*** Opening Data to process ***

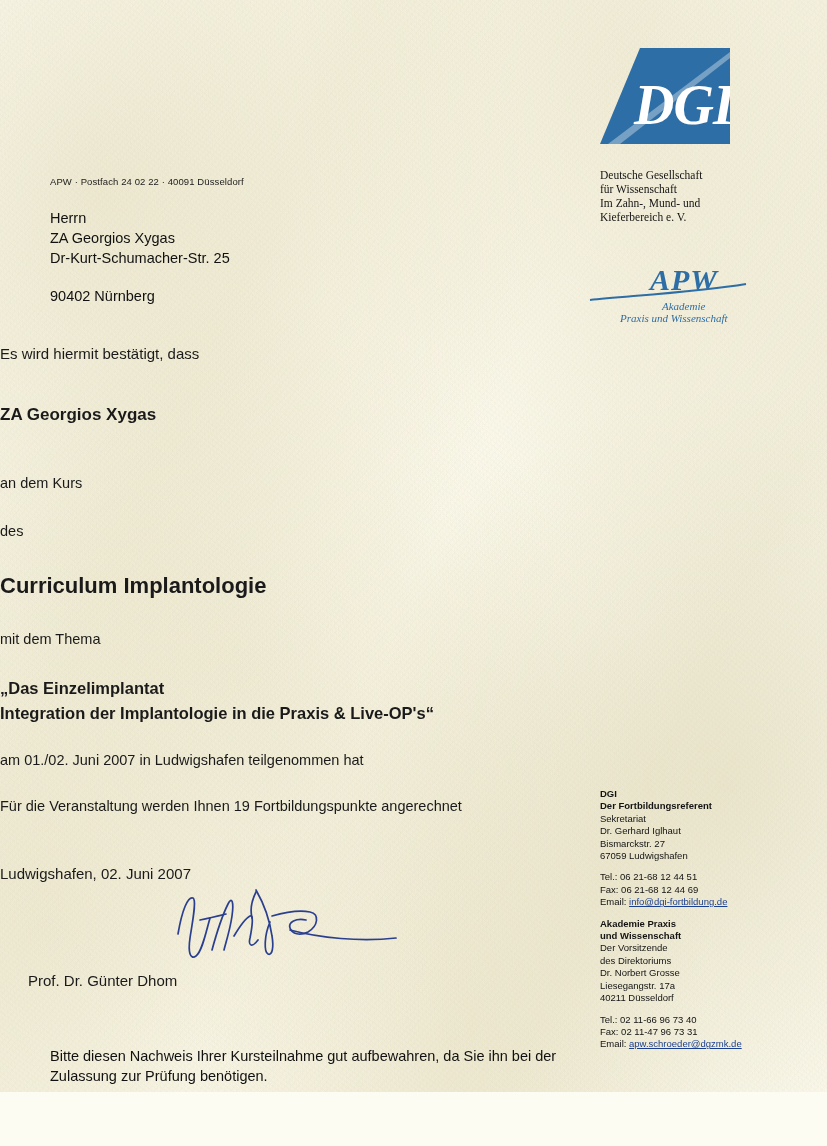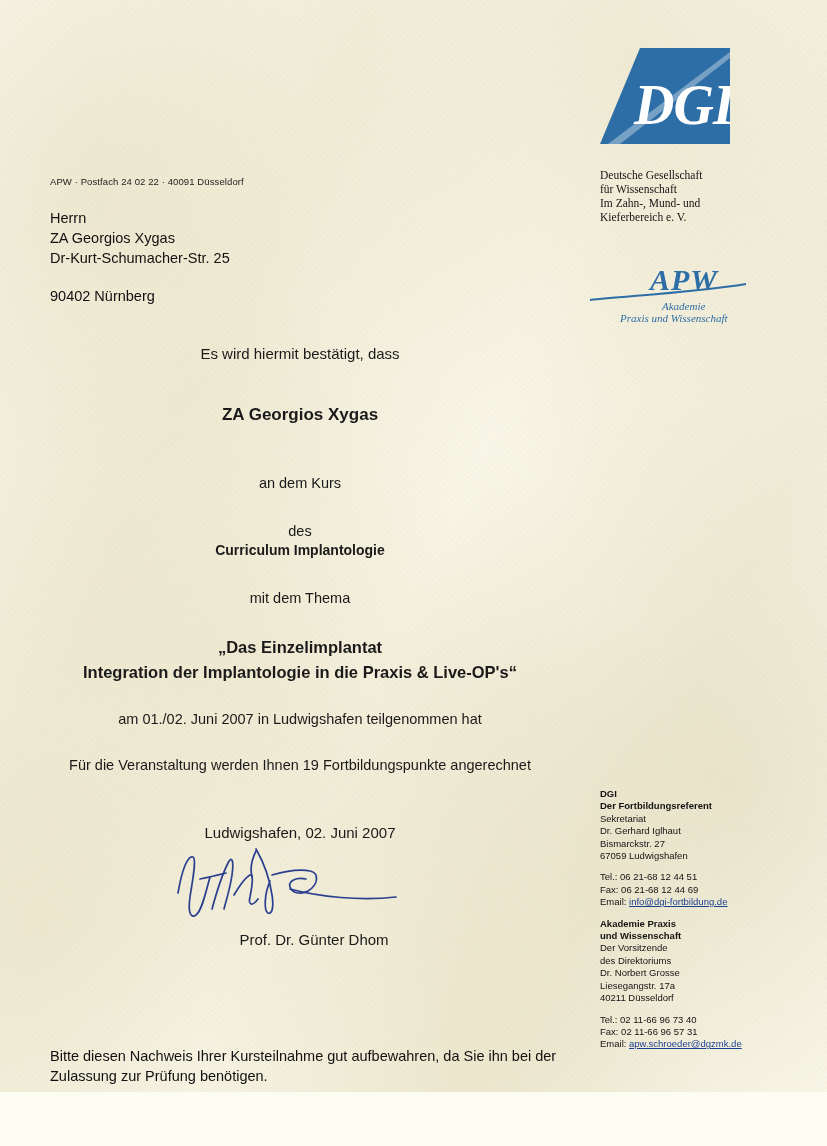--- a/index.html
+++ b/index.html
@@ -93,29 +93,29 @@
   .recipient .city {
     margin-top: 18px;
   }
 
   
   .body-block {
     position: absolute;
     left: 0;
     top: 340px;
     width: 600px;
-    text-align: center;
+    text-align: left;
   }
   .line { line-height: 1.35; }
   .l-intro      { font-size: 15px; margin-top: 4px; }
   .l-name       { font-size: 17px; font-weight: bold; margin-top: 40px; }
   .l-andemkurs  { font-size: 14.5px; margin-top: 47px; }
   .l-course     { font-size: 16.5px; font-weight: bold; margin-top: 28px; }
   .l-des        { font-size: 14.5px; margin-top: 28px; }
-  .l-curriculum { font-size: 14px; font-weight: bold; }
+  .l-curriculum { font-size: 22px; font-weight: bold; margin-top: 30px; }
   .l-thema      { font-size: 14.5px; margin-top: 29px; }
   .l-topic1     { font-size: 16.5px; font-weight: bold; margin-top: 27px; }
   .l-topic2     { font-size: 16.5px; font-weight: bold; margin-top: 3px; }
   .l-date-place { font-size: 14.5px; margin-top: 27px; }
   .l-points     { font-size: 14.5px; margin-top: 25px; line-height: 1.45; }
 
   .signature-date {
     font-size: 15px;
     margin-top: 48px;
   }
@@ -263,20 +263,20 @@
       <div class="b">Akademie Praxis</div>
       <div class="b">und Wissenschaft</div>
       <div>Der Vorsitzende</div>
       <div>des Direktoriums</div>
       <div>Dr. Norbert Grosse</div>
       <div>Liesegangstr. 17a</div>
       <div>40211 Düsseldorf</div>
     </div>
     <div class="blk">
       <div>Tel.: 02 11-66 96 73 40</div>
-      <div>Fax: 02 11-66 96 57 31</div>
+      <div>Fax: 02 11-47 96 73 31</div>
       <div>
         <span>Email:</span>
         <span class="mail">apw.schroeder@dgzmk.de</span>
       </div>
     </div>
   </div>
 </div>
 
 </body></html>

*** Closing Data to process ***

#### [Exercise directions]
Copy out each line of the records where the string "class" appears.

#### [Answer space]
       <div class="b">Akademie Praxis</div>
       <div class="b">und Wissenschaft</div>
     <div class="blk">
         <span class="mail">apw.schroeder@dgzmk.de</span>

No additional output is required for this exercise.